Remember, during a yin yoga practice feelings may arise to the surface. That is perfectly normal and nothing you should panic about. Simply observe the thoughts and emotions that may arise during your practice. Avoid analyzing, going into the emotions, or pushing them away. See, if you can simply observe whatever arises with an equanimous mind. Remember; you are not your thoughts and feelings, you are just the one experiencing them. So breathe, and remind yourself that nothing is permanent, and whatever arises will eventually dissolve again. 

A word on ‘good alignment’

Before we dive deeper into the Banana pose we would like to take a moment to talk a bit about alignment in general, yoga teachers facilitating a space where students can tune in and listen to their bodies, and students taking responsibility for their own body and yoga practice. 

If you have been practicing yoga for some time chances are you have heard at least one teacher talking about ‘good alignment’ but what is ‘good alignment’? Is it copying a picture you have seen in a book or on Instagram? Is it having every student in the room looking the exact same in any given pose? Should we all strive to the same aesthetic ideal? 

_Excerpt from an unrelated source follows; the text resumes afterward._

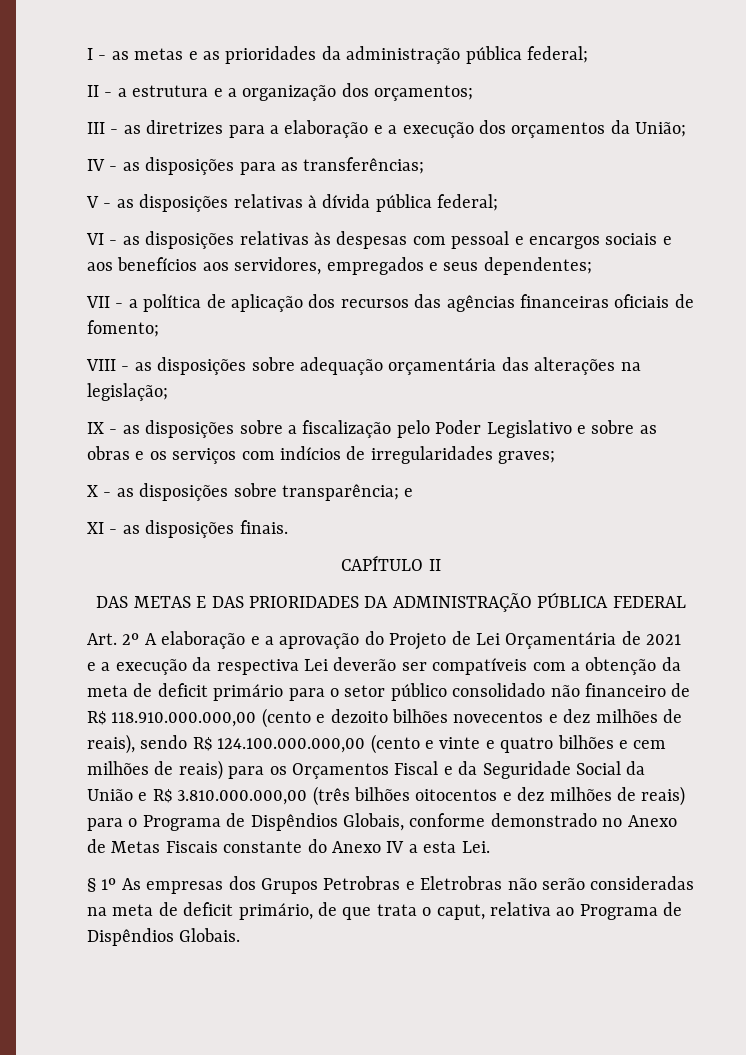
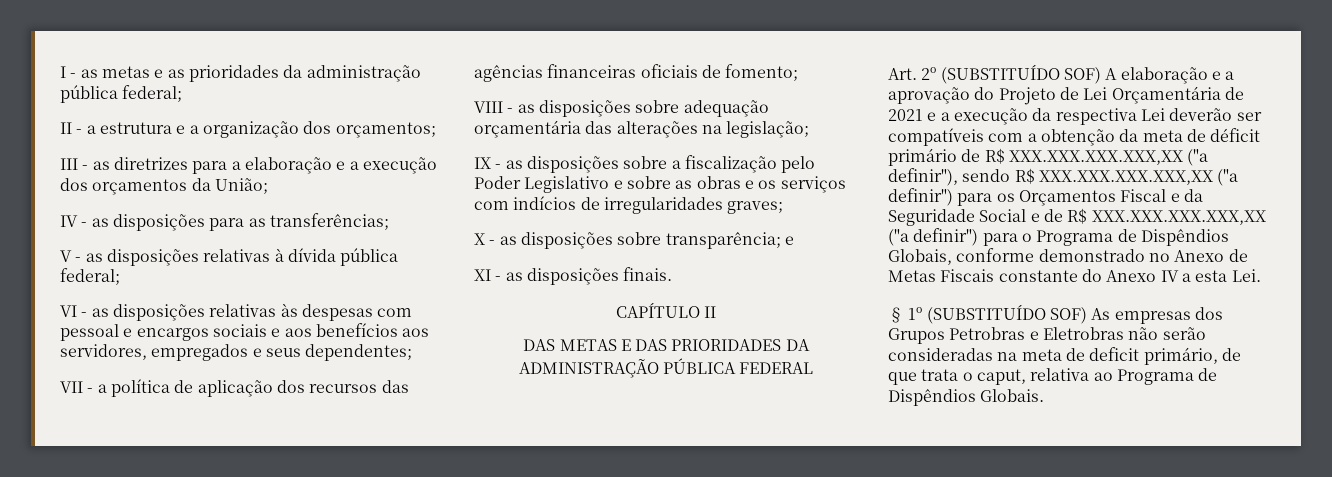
- Art. 2º A elaboração e a aprovação do Projeto de Lei Orçamentária de 2021 e a execução da respectiva Lei deverão ser compatíveis com a obtenção da meta de deficit primário para o setor público consolidado não financeiro de R$ 118.910.000.000,00 (cento e dezoito bilhões novecentos e dez milhões de reais), sendo R$ 124.100.000.000,00 (cento e vinte e quatro bilhões e cem milhões de reais) para os Orçamentos Fiscal e da Seguridade Social da União e R$ 3.810.000.000,00 (três bilhões oitocentos e dez milhões de reais) para o Programa de Dispêndios Globais, conforme demonstrado no Anexo de Metas Fiscais constante do Anexo IV a esta Lei.
+ Art. 2º (SUBSTITUÍDO SOF) A elaboração e a aprovação do Projeto de Lei Orçamentária de 2021 e a execução da respectiva Lei deverão ser compatíveis com a obtenção da meta de déficit primário de R$ XXX.XXX.XXX.XXX,XX ("a definir"), sendo R$ XXX.XXX.XXX.XXX,XX ("a definir") para os Orçamentos Fiscal e da Seguridade Social e de R$ XXX.XXX.XXX.XXX,XX ("a definir") para o Programa de Dispêndios Globais, conforme demonstrado no Anexo de Metas Fiscais constante do Anexo IV a esta Lei.
- § 1º As empresas dos Grupos Petrobras e Eletrobras não serão consideradas na meta de deficit primário, de que trata o caput, relativa ao Programa de Dispêndios Globais.
+ § 1º (SUBSTITUÍDO SOF) As empresas dos Grupos Petrobras e Eletrobras não serão consideradas na meta de deficit primário, de que trata o caput, relativa ao Programa de Dispêndios Globais.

No, we do not believe that is ‘good alignment’, and we don’t believe that you should ever strive to make a pose (any pose) look a certain way. There is no such thing as ‘universal alignment’. We all have unique bodies with different ranges of mobility, flexibility and strength. We each come with our own story, and to think we can (and should) all look the same in a pose is simply delusional, and it will not lead to anything good.

Take Banana pose for instance. Some people are prone to experience tingling in their arms and may need to support their arms on a bolster to avoid these tingling sensations. Others may have lower back problems that prevent them from going deep into the pose. Then there are people whose body is like soft butter, and they may need to go deep into the pose to feel a stretch. Everyone is doing the pose correctly, and they are working with the body they have.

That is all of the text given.